(Web page revision data)
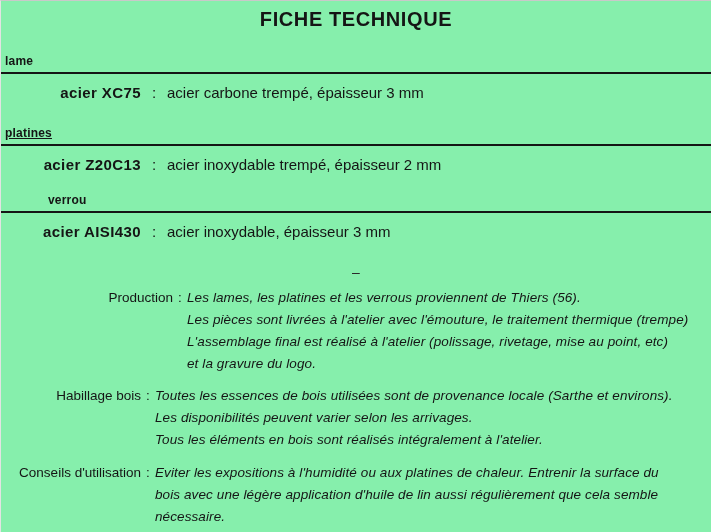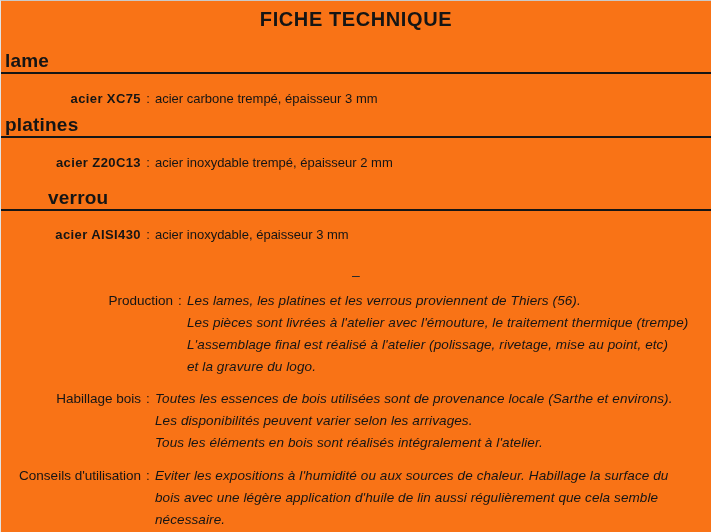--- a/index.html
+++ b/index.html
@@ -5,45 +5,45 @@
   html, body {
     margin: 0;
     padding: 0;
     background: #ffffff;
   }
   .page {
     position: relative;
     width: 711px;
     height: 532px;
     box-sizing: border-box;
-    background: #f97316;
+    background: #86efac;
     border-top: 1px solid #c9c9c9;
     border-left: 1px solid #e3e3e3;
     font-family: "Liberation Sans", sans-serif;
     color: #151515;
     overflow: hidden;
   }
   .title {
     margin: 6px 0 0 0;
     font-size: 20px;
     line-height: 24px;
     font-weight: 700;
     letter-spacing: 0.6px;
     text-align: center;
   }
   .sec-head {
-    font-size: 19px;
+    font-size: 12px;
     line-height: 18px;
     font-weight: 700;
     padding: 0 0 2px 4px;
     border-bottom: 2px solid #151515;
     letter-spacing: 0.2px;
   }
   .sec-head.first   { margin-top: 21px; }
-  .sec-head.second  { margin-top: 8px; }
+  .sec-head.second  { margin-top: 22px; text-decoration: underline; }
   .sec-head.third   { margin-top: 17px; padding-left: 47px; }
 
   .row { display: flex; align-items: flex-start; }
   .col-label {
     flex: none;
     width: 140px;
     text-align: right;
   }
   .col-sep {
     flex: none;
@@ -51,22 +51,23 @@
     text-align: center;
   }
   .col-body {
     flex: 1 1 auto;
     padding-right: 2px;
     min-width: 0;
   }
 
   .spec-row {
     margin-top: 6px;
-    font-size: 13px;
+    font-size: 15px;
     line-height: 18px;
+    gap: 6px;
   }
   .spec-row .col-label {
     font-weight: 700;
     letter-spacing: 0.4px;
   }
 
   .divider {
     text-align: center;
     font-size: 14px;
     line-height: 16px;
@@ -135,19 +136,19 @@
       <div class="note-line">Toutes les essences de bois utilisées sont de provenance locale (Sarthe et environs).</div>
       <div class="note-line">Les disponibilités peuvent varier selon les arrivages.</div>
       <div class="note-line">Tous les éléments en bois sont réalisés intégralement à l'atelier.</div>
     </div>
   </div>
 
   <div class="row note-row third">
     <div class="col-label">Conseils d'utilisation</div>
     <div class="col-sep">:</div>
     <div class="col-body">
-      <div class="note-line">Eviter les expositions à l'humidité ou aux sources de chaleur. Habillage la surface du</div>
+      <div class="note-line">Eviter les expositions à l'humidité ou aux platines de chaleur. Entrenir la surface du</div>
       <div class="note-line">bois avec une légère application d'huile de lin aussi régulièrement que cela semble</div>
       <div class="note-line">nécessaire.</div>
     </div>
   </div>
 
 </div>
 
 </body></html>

--- Work instructions ---
Copy exactly, and only, the lines from the first entry through the line holding "17px; padding-left: 47px;", both ends included, leaving out every picture.

--- Output of the task ---
--- a/index.html
+++ b/index.html
@@ -5,45 +5,45 @@
   html, body {
     margin: 0;
     padding: 0;
     background: #ffffff;
   }
   .page {
     position: relative;
     width: 711px;
     height: 532px;
     box-sizing: border-box;
-    background: #f97316;
+    background: #86efac;
     border-top: 1px solid #c9c9c9;
     border-left: 1px solid #e3e3e3;
     font-family: "Liberation Sans", sans-serif;
     color: #151515;
     overflow: hidden;
   }
   .title {
     margin: 6px 0 0 0;
     font-size: 20px;
     line-height: 24px;
     font-weight: 700;
     letter-spacing: 0.6px;
     text-align: center;
   }
   .sec-head {
-    font-size: 19px;
+    font-size: 12px;
     line-height: 18px;
     font-weight: 700;
     padding: 0 0 2px 4px;
     border-bottom: 2px solid #151515;
     letter-spacing: 0.2px;
   }
   .sec-head.first   { margin-top: 21px; }
-  .sec-head.second  { margin-top: 8px; }
+  .sec-head.second  { margin-top: 22px; text-decoration: underline; }
   .sec-head.third   { margin-top: 17px; padding-left: 47px; }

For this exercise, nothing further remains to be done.